Mensalidades escolares terão reajuste acima da inflação em quatro capitais

Os aumentos variam de 8% a 16% e vão impactar na bastante comprometida renda da classe média

Por O Dia

Segundo Edgar Ribeiro%2C do Sinepe%2C reajuste deve ser de 8% no RioDivulgação

Rio - Pais que moram no Rio, São Paulo, Belo Horizonte e Porto Alegre que preparem os bolsos: as mensalidades escolares nessas capitais terão reajuste acima da inflação oficial, que deve fechar 2014 em 6,4%. Os aumentos variam de 8% a 16% e vão impactar na bastante comprometida renda da classe média. Reajuste de salários de professores e funcionários, de tarifas como energia, telefonia e água são justificativas para as correções acima da inflação por parte das escolas.

Presidente do Sindicato do Ensino Privado do Rio Grande do Sul (Sinepe/RS), Bruno Eizerik lembra que a definição da mensalidade depende da realidade de cada escola e tem por base planilha de custos que leva considera despesas gerais e administrativas, como materiais, conservação e manutenção, serviços públicos, despesas com pessoal e número de aluno pagante e não pagante. Segundo pesquisa do sindicato, o reajuste médio será de 9,11% no estado.

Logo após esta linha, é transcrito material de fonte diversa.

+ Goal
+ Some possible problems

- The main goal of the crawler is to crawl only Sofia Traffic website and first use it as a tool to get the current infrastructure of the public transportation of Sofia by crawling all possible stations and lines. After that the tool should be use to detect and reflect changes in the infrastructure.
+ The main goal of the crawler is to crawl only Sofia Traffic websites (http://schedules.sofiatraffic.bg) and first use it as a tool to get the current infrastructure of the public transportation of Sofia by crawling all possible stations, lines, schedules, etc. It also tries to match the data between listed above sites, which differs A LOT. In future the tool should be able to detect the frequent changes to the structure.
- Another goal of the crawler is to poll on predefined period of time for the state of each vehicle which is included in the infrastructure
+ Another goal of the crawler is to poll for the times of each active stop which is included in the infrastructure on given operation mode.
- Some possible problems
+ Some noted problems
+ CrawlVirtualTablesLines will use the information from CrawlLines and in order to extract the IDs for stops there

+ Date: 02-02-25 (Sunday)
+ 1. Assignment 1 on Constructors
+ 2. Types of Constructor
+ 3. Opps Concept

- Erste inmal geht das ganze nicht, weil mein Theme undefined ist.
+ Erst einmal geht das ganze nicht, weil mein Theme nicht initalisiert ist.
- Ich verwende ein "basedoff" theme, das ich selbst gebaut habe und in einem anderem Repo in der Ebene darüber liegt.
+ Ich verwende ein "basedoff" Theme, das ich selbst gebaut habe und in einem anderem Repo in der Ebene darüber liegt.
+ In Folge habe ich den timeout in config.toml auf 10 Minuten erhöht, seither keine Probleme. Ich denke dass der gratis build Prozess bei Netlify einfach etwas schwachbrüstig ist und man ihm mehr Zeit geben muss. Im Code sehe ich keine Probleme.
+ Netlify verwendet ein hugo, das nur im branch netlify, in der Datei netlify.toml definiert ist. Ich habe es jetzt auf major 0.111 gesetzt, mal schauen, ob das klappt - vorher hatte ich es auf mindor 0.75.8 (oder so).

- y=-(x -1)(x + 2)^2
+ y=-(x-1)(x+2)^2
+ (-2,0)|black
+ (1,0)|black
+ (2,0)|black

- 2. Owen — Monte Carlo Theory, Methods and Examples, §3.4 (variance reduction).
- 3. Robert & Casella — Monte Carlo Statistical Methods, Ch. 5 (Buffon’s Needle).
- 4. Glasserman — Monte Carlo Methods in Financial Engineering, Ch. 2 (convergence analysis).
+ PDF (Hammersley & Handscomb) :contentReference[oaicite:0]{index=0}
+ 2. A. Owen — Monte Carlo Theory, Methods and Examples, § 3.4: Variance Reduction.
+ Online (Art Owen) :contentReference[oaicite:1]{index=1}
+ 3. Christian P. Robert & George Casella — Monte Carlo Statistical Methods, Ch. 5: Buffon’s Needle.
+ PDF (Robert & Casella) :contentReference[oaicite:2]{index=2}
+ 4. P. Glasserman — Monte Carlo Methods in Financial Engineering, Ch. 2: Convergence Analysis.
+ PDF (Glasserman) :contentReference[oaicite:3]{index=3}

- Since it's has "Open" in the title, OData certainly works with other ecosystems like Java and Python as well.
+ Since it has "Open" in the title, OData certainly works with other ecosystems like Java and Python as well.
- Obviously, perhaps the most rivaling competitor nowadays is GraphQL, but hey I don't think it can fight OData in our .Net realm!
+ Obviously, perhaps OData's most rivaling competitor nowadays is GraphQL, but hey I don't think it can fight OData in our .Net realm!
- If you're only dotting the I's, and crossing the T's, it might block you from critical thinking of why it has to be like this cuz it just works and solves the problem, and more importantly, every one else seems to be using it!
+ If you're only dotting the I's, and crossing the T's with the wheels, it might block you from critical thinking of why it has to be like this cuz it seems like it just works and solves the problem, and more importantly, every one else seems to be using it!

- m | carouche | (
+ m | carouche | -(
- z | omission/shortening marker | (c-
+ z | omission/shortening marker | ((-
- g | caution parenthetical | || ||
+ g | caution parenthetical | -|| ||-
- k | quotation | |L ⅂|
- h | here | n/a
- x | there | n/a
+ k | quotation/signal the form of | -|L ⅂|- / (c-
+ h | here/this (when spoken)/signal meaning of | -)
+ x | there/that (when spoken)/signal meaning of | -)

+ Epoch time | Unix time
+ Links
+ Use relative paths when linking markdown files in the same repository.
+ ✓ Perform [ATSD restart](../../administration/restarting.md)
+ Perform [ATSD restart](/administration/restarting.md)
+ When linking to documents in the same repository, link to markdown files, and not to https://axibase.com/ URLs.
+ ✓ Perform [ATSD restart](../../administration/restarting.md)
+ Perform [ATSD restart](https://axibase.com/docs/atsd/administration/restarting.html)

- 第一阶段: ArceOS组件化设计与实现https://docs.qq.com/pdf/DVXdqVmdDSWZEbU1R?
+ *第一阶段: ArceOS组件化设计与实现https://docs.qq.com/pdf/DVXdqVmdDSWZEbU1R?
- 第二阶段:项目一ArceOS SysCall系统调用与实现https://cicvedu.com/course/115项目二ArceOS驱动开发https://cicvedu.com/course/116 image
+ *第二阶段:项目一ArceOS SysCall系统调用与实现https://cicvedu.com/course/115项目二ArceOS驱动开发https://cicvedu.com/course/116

No Rio de Janeiro não será diferente. “O reajuste na maioria das escolas privadas deve ser de 8%. Pode ficar acima, mas será exceção”, diz o presidente do Sinepe-Rio, Edgar Flexa Ribeiro.
Já em Minas Gerais o impacto deverá ser maior. Segundo o Sinepe-MG, ficará entre 12% e 16%. Em São Paulo, o aumento vai variar entre 10% e 12% em relação à mensalidade de 2014.

IMPACTO NO ORÇAMENTO

Economista do Instituto Brasileiro de Economia da Fundação Getulio Vargas (FGV/Ibre), André Braz explica que, no Índice de Preço ao Consumidor (IPC/FGV), cursos formais de ensino comprometem 3% do orçamento familiar. Significa que, para cada 1% de aumento, a contribuição para a inflação é de 0,03 ponto percentual. Se o reajuste médio for de 10%, por exemplo, o índice subirá 0,30 ponto percentual só pelo reajuste das mensalidades.

Professor de Finanças da Fundação Instituto de Administração (FIA), Alexandre Jorge Chaia explica que os reajustes acima da inflação ocorrem por conta de incertezas da economia. Ele explica que não se apenas trata de reposição, mas de estimativas de altas que ainda estão por vir, como os salários de professores, transporte e salário mínimo.

“Em alguns casos essas estimativas são supervalorizadas por conta do desalinhamento de preços ao longo de 2014. O mais agravante é que vários setores acabam reajustando acima das perdas para se proteger, e o país entra numa espiral de inflação”, afirma Chaia.